Yea they seem to be better that way, this cable crap just gave me the shits yesterday (This is for a customer not me) 

Well i have looked up ones here in Aus and i haven't found one yet that supports 7 grrr, ill keep looking.


----------



## Mussels (Mar 15, 2011)

Melvis said:


> Yea they seem to be better that way, this cable crap just gave me the shits yesterday (This is for a customer not me)
> 
> Well i have looked up ones here in Aus and i haven't found one yet that supports 7 grrr, ill keep looking.



check out harvey norman and similar, i've seen the PCI cards for sale there fairly often


----------



## 95Viper (Mar 15, 2011)

Try this guide:  Connecting Parallel Port Printers via USB to your new Laptop or Desktop

Make sure you select USBxxx port and not LPTx.

Info: for anyone... If you do not have a printer driver for Windows 7/Vista; you can try one of the generic or you manufacturers PCL, ESC/P2, ESC/P, or other printer language drivers, that are built into windows.  You might have to try a few until you hit one that will work.

EDIT: Also, for the HP LaserJet 4L, make sure you run windows update and get the driver off there. Or, download the correct one for you version of Windows from the Windows Update Catalog.
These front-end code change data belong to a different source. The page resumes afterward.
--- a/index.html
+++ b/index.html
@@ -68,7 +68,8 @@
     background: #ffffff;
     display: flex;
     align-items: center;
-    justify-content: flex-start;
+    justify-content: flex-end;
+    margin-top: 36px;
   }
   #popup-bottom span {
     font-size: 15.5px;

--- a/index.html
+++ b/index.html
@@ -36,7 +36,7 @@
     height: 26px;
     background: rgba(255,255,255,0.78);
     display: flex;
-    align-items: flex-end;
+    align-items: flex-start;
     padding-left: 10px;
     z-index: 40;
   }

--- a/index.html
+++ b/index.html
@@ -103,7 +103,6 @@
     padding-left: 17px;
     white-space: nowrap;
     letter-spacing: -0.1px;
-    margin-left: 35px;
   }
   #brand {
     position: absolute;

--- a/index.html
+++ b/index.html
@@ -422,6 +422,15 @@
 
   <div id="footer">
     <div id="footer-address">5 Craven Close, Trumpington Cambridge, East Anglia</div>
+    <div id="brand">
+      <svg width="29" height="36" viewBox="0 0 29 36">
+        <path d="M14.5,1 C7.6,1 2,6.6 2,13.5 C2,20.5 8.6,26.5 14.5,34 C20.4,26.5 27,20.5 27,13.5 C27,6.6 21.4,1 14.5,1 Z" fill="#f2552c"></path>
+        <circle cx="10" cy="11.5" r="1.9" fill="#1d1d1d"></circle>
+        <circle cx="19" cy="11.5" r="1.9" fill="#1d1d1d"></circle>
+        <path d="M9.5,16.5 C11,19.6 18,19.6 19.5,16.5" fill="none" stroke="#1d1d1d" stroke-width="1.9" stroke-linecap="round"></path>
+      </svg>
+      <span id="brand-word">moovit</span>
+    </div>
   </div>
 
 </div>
Just click on a file name to get a description.


----------



## TheLaughingMan (Mar 15, 2011)

If this is just a home printer, buy a new one.  They are like $60 for decent one.  It will probably connect via wifi.  Otherwise, I vote for the Parallel add-on card if the printer is too expensive to replace.


----------



## Melvis (Mar 15, 2011)

TheLaughingMan said:


> If this is just a home printer, buy a new one.  They are like $60 for decent one.  It will probably connect via wifi.  Otherwise, I vote for the Parallel add-on card if the printer is too expensive to replace.
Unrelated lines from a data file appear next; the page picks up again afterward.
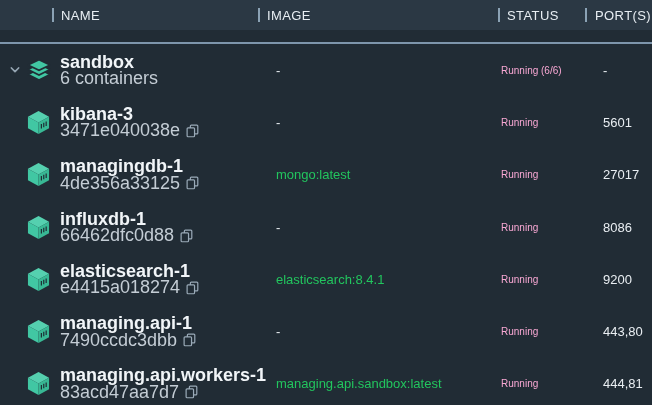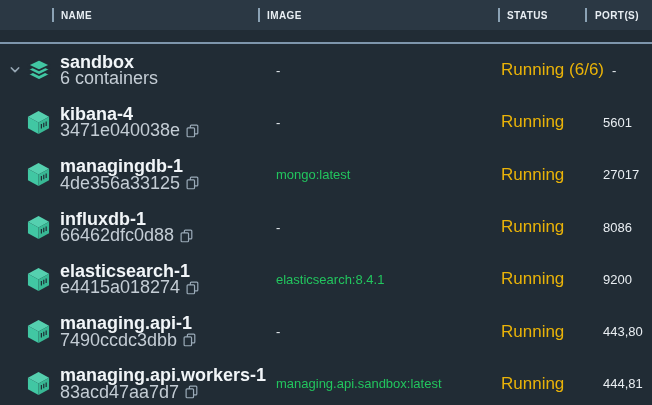--- a/index.html
+++ b/index.html
@@ -16,7 +16,7 @@
   .hcell.c-status { left:498px; }
   .hcell.c-ports  { left:585px;gap:8px; }
   .hbar { width:2px; height:14px; background:#8ba2b5; }
-  .hlabel { color:#e8eef3; font-size:10px; font-weight:700; letter-spacing:.4px; }
+  .hlabel { color:#e8eef3; font-size:13px; font-weight:400; letter-spacing:.4px; }
   .spacer { height:12px; background:#212c35; }
   .topline { height:2px; background:#7e96ac; }
   

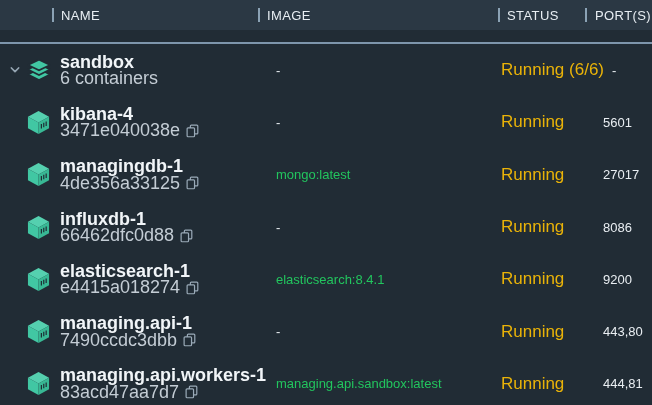--- a/index.html
+++ b/index.html
@@ -31,7 +31,7 @@
   .imgcell { flex:0 0 216px; padding-left:8px; box-sizing:content-box; font-size:13px; color:#e9eef2;
              white-space:nowrap; overflow:hidden; }
   .imgcell.link { color:#22c55e; cursor:pointer; }
-  .stcell { flex:0 0 94px; padding-left:9px; font-size:17px; color:#eab308; white-space:nowrap; }
+  .stcell { flex:0 0 94px; padding-left:9px; font-size:10px; color:#f9a8d4; white-space:nowrap; }
   .ptcell { flex:1; padding-left:8px; font-size:13px; color:#e9eef2; white-space:nowrap; }
   svg { display:block; }
 </style>

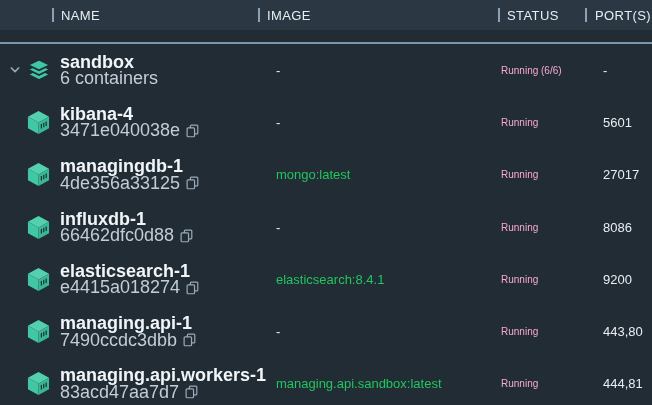--- a/index.html
+++ b/index.html
@@ -98,7 +98,7 @@
       </span>
     </div>
     <div class="namecell">
-      <span class="nm">kibana-4</span>
+      <span class="nm">kibana-3</span>
       <span class="sub">
         <span>3471e040038e</span>
         <span class="copybtn">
Trust me i wish the guy would, its a old HP lazerjet 4L and he just put a new cartridge in it so he wants to use the dam thing.


----------



## Mussels (Mar 15, 2011)

i paid $99 for a wifi laser XD


i say get him a PCI card, and go for that.


----------



## TheLaughingMan (Mar 15, 2011)

Melvis said:


> Trust me i wish the guy would, its a old HP lazerjet 4L and he just put a new cartridge in it so he wants to use the dam thing.



PCI card it is: Rosewill Single Parallel (SPP/PS2/EPP/ECP) Univers...

$14.00


----------